How to complete this task: Give back the data exactly, with no images.

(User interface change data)

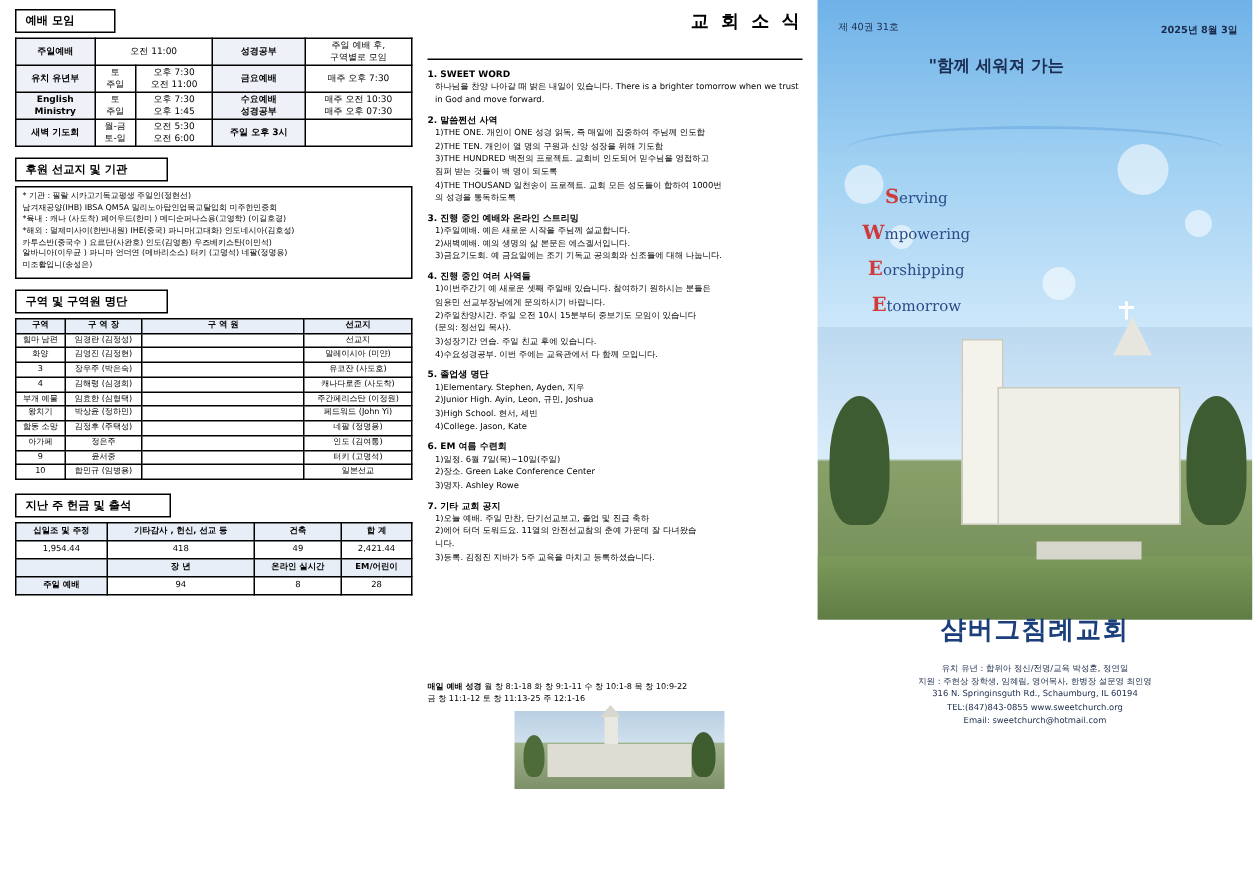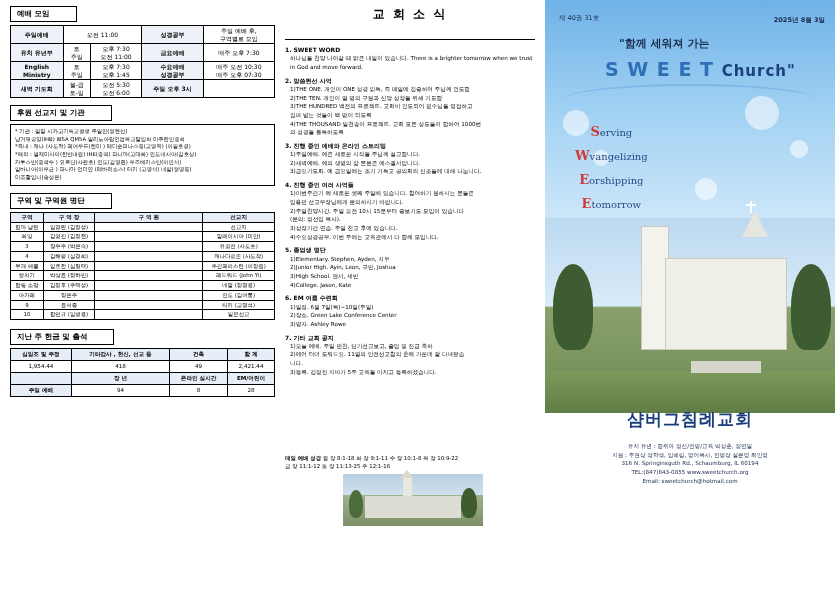--- a/index.html
+++ b/index.html
@@ -27,7 +27,7 @@
 
   
   .mid{position:absolute;left:285px;top:6px;width:250px;height:520px;}
-  .mid-title{text-align:center;font-size:12px;font-weight:bold;letter-spacing:2px;margin-bottom:16px;}
+  .mid-title{text-align:right;font-size:12px;font-weight:bold;letter-spacing:2px;margin-bottom:16px;}
   .mid-rule{border-bottom:1.5px solid #000;margin:0 0 5px 0;}
   .mid-body{font-size:5.6px;line-height:1.55;}
   .sec-h{font-weight:bold;font-size:6px;margin-top:4px;}

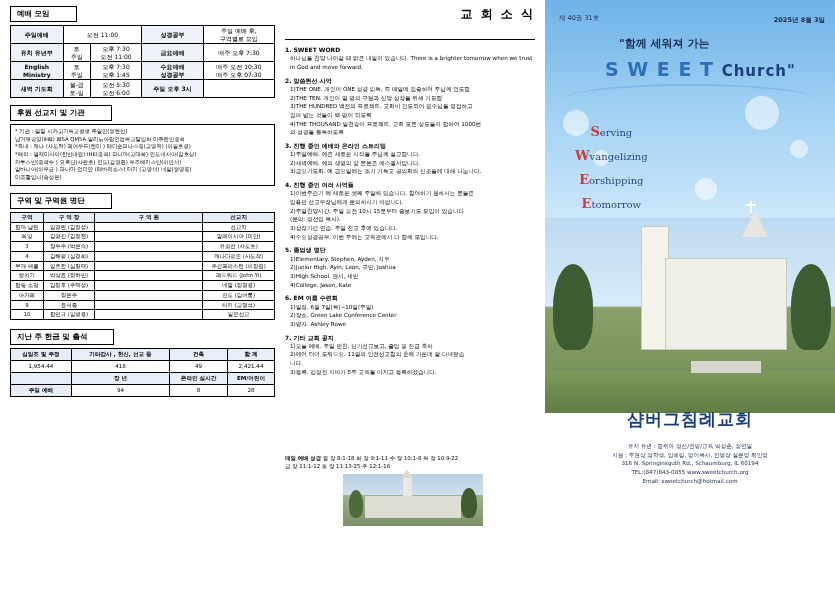--- a/index.html
+++ b/index.html
@@ -324,10 +324,6 @@
       <div class="r-vol">제 40권  31호</div>
       <div class="r-date">2025년 8월 3일</div>
       <div class="r-sub">"함께 세워져 가는</div>
-      <div class="r-logo">
-        <span class="s">S W E E T</span>
-        <span class="church">Church"</span>
-      </div>
       <div class="swoosh"></div>
 
       <div class="acro">

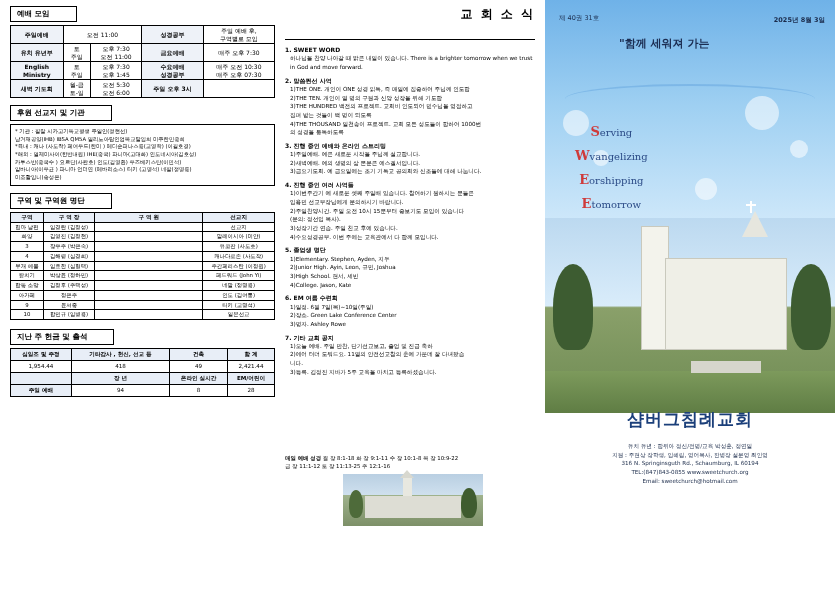--- a/index.html
+++ b/index.html
@@ -328,7 +328,7 @@
 
       <div class="acro">
         <div><span class="cap">S</span><span>erving</span></div>
-        <div><span class="cap">W</span><span>vangelizing</span></div>
+        <div><span class="cap">W</span><span>mpowering</span></div>
         <div><span class="cap">E</span><span>orshipping</span></div>
         <div><span class="cap">E</span><span>tomorrow</span></div>
         <div><span class="cap">T</span><span>ouching</span></div>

Task answer:
--- a/index.html
+++ b/index.html
@@ -27,7 +27,7 @@
 
   
   .mid{position:absolute;left:285px;top:6px;width:250px;height:520px;}
-  .mid-title{text-align:center;font-size:12px;font-weight:bold;letter-spacing:2px;margin-bottom:16px;}
+  .mid-title{text-align:right;font-size:12px;font-weight:bold;letter-spacing:2px;margin-bottom:16px;}
   .mid-rule{border-bottom:1.5px solid #000;margin:0 0 5px 0;}
   .mid-body{font-size:5.6px;line-height:1.55;}
   .sec-h{font-weight:bold;font-size:6px;margin-top:4px;}

--- a/index.html
+++ b/index.html
@@ -324,10 +324,6 @@
       <div class="r-vol">제 40권  31호</div>
       <div class="r-date">2025년 8월 3일</div>
       <div class="r-sub">"함께 세워져 가는</div>
-      <div class="r-logo">
-        <span class="s">S W E E T</span>
-        <span class="church">Church"</span>
-      </div>
       <div class="swoosh"></div>
 
       <div class="acro">

--- a/index.html
+++ b/index.html
@@ -328,7 +328,7 @@
 
       <div class="acro">
         <div><span class="cap">S</span><span>erving</span></div>
-        <div><span class="cap">W</span><span>vangelizing</span></div>
+        <div><span class="cap">W</span><span>mpowering</span></div>
         <div><span class="cap">E</span><span>orshipping</span></div>
         <div><span class="cap">E</span><span>tomorrow</span></div>
         <div><span class="cap">T</span><span>ouching</span></div>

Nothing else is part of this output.